Chineme Okafor in Abuja
A report titled: ‘Unlocking investments in the power sector – A case for Independent Power Production,’ published by a foremost Pan African credit rating agency, Augusto and Co, has stated that independent power plants (IPPs) in Nigeria are impeded from growing their capacity to bridge Nigeria’s huge energy gap by the sector’s poor governance.

The report which was obtained by THISDAY recently, that while existing IPPs in Nigeria currently provide up to 41 per cent of the electricity put on the national grid, and could in the long term bridge the 25,000 megawatts (MW) supply gap Nigeria has, financial challenges has made it impossible for them to expand.

It stated that over 100 IPPs licences had been granted by the Nigerian Electricity Regulatory Commission (NERC) since the country privatised its power market, but less than 20 were currently producing electricity.

According to it, Nigeria’s best shot at bridging her huge electricity supply gap was with the IPPs.
“Independent Power Production (IPP) in Nigeria was conceived as a means of boosting the nation’s generating capacity through private sector participation. The emergence of IPPs in Nigeria dates back to 1999, when the first private generating company – AES Barge (formerly known as Enron) was commissioned in the pre-reform era, supported by a decree that permitted private participation in the electricity sector.

“Prior to the divestment of government from state owned enterprises (SOEs) within the electricity value chain in 2013, only a handful of IPPs existed in the country. Subsequent to the privatisation of the country’s power assets, over 100 IPP licenses have been issued by the Nigerian Electricity Regulation Commission (NERC).

“Despite this seeming increased private sector participation, less than 20 IPPs currently supply power to the national grid,” said the report.

It further noted: “Cumulatively, the IPPs contribute circa 41 per cent of power to the national grid, primarily due to gas supply constraints, uncertainties regarding payments for electricity sold to the national grid and unreflective (and controlled) tariffs for grid connected operators.”

The report stated that these challenges have resulted in the significantly weakened financial condition of grid connected IPPs, which are characterised by poor cash flows; high leverage; and low liquidity.

It added that: “Conversely, the current operating dynamics of the electricity market has resulted in more profitable operations for players in the off-grid market, despite the relatively smaller operating scale, due primarily to the limited regulatory control over price, collection and choice of customers.”

According to it, Nigeria boasts of all the potentials of a mass market with an estimated supply gap of over 25,000MW, and a peak demand for electricity estimated at 19,100MW, excluding the potential industrial demand for electricity.
“A useful rule of thumb for measuring adequate power supply is 1MW per thousand homes, with a population of over 180 million people and an average of six persons per home, this would elevate demand to over 30,000MW – indicative of a potentially large market for electricity generation.

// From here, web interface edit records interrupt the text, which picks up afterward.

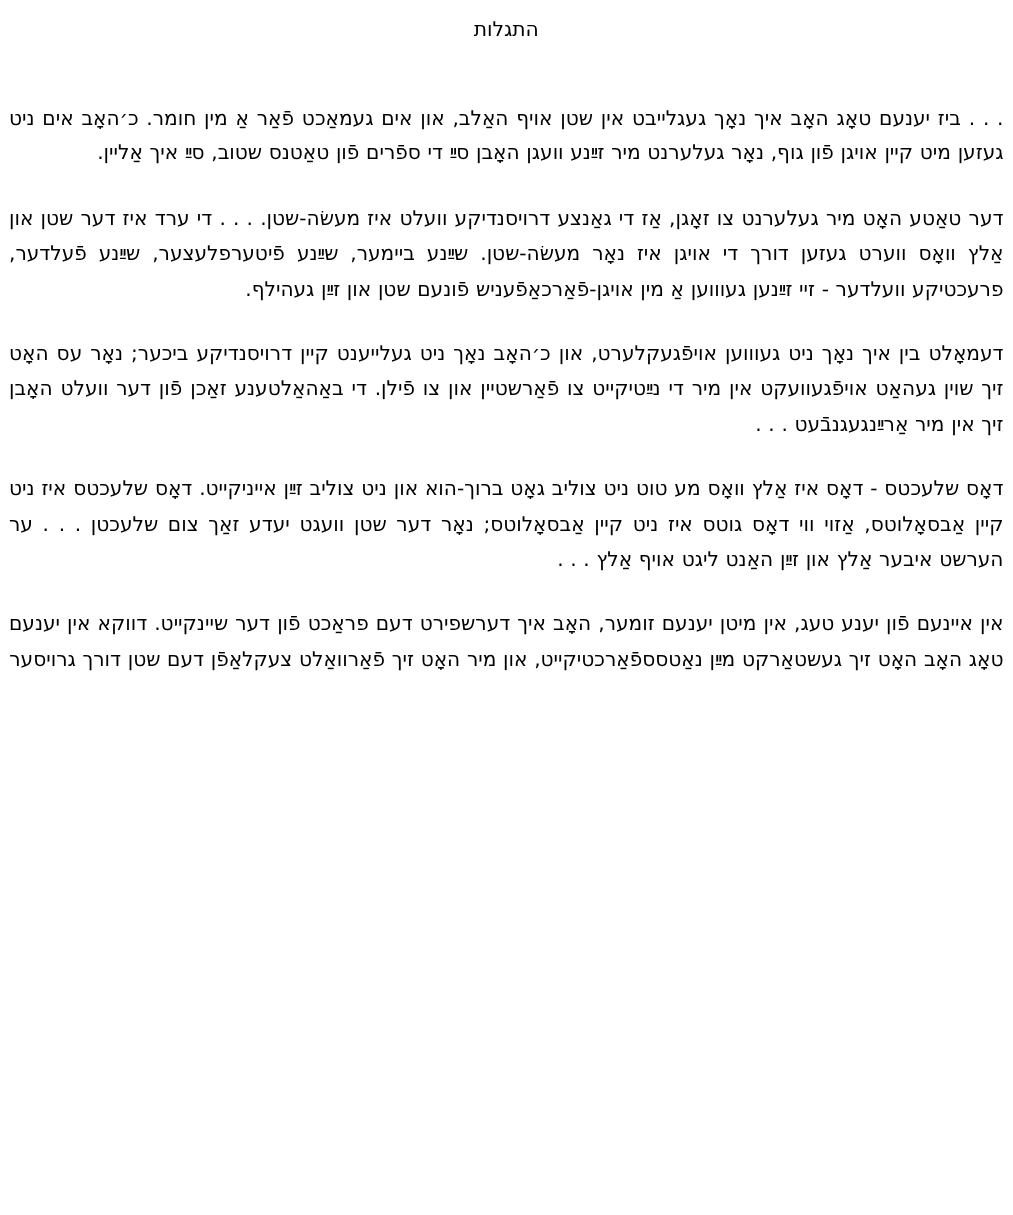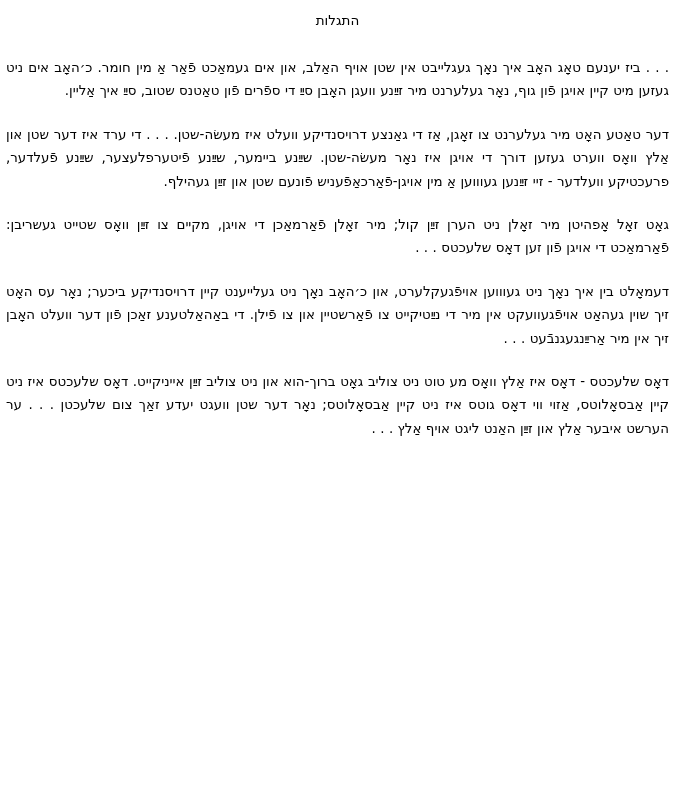--- a/index.html
+++ b/index.html
@@ -23,21 +23,21 @@
   }
   .doc-title {
     text-align: center;
     font-size: 13.5px;
     line-height: 20px;
     margin: 4px 0 0 0;
     direction: rtl;
     unicode-bidi: isolate;
   }
   .body-text {
-    margin-top: 26px;
+    margin-top: 38px;
     direction: rtl;
     unicode-bidi: isolate;
   }
   .para {
     font-size: 13.4px;
     line-height: 23.4px;
     text-align: justify;
     text-align-last: right;
     margin: 0 0 20px 0;
     direction: rtl;
@@ -49,17 +49,17 @@
   }
 </style>
 </head>
 <body>
 
 <div class="page">
   <div class="doc-title">התגלות</div>
   <div class="body-text">
     <p class="para">‎. . . ביז יענעם טאָג האָב איך נאָך געגלייבט אין שטן אויף האַלב, און אים געמאַכט פֿאַר אַ מין חומר. כ׳האָב אים ניט געזען מיט קיין אויגן פֿון גוף, נאָר געלערנט מיר זײַנע וועגן האָבן סײַ די ספֿרים פֿון טאַטנס שטוב, סײַ איך אַליין.</p>
     <p class="para">דער טאַטע האָט מיר געלערנט צו זאָגן, אַז די גאַנצע דרויסנדיקע וועלט איז מעשׂה-שטן. . . . די ערד איז דער שטן און אַלץ וואָס ווערט געזען דורך די אויגן איז נאָר מעשׂה-שטן. שײַנע ביימער, שײַנע פֿיטערפלעצער, שײַנע פֿעלדער, פרעכטיקע וועלדער - זיי זײַנען געוווען אַ מין אויגן-פֿאַרכאַפֿעניש פֿונעם שטן און זײַן געהילף.</p>
-    <p class="para">גאָט זאָל אָפהיטן מיר זאָלן ניט הערן זײַן קול; מיר זאָלן פֿאַרמאַכן די אויגן, מקיים צו זײַן וואָס שטייט געשריבן: פֿאַרמאַכט די אויגן פֿון זען דאָס שלעכטס . . .</p>
     <p class="para">דעמאָלט בין איך נאָך ניט געוווען אויפֿגעקלערט, און כ׳האָב נאָך ניט געלייענט קיין דרויסנדיקע ביכער; נאָר עס האָט זיך שוין געהאַט אויפֿגעוועקט אין מיר די נײַטיקייט צו פֿאַרשטיין און צו פֿילן. די באַהאַלטענע זאַכן פֿון דער וועלט האָבן זיך אין מיר אַרײַנגעגנבֿעט . . .</p>
     <p class="para">דאָס שלעכטס - דאָס איז אַלץ וואָס מע טוט ניט צוליב גאָט ברוך-הוא און ניט צוליב זײַן אייניקייט. דאָס שלעכטס איז ניט קיין אַבסאָלוטס, אַזוי ווי דאָס גוטס איז ניט קיין אַבסאָלוטס; נאָר דער שטן וועגט יעדע זאַך צום שלעכטן . . . ער הערשט איבער אַלץ און זײַן האַנט ליגט אויף אַלץ . . .</p>
+    <p class="para">אין איינעם פֿון יענע טעג, אין מיטן יענעם זומער, האָב איך דערשפירט דעם פראַכט פֿון דער שיינקייט. דווקא אין יענעם טאָג האָב האָט זיך געשטאַרקט מײַן נאַטסספֿאַרכטיקייט, און מיר האָט זיך פֿאַרוואַלט צעקלאַפֿן דעם שטן דורך גרויסער</p>
   </div>
 </div>
 
 </body></html>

We believe IPPs have the potential to close this gap in the medium to long term under the right commercial operating modalities,” it added.

Suggesting what should be done to improve the contributions of IPPs to Nigeria’s power market, the report stated: “The establishment of a competitive power market should bring about improved efficiency in the medium to long term. In particular, we expect more IPPs will become operational as the electricity market stabilises in the Transitional Electricity Market (TEM) and move towards the medium-term market.

“The medium-term market should limit the control on electricity tariffs as operators will be permitted to enter bi-lateral contracts for the sale of electricity under independent terms.
“Over the medium term, we expect the electricity generation market to attract significant investment inflows – largely through off-grid power supply.”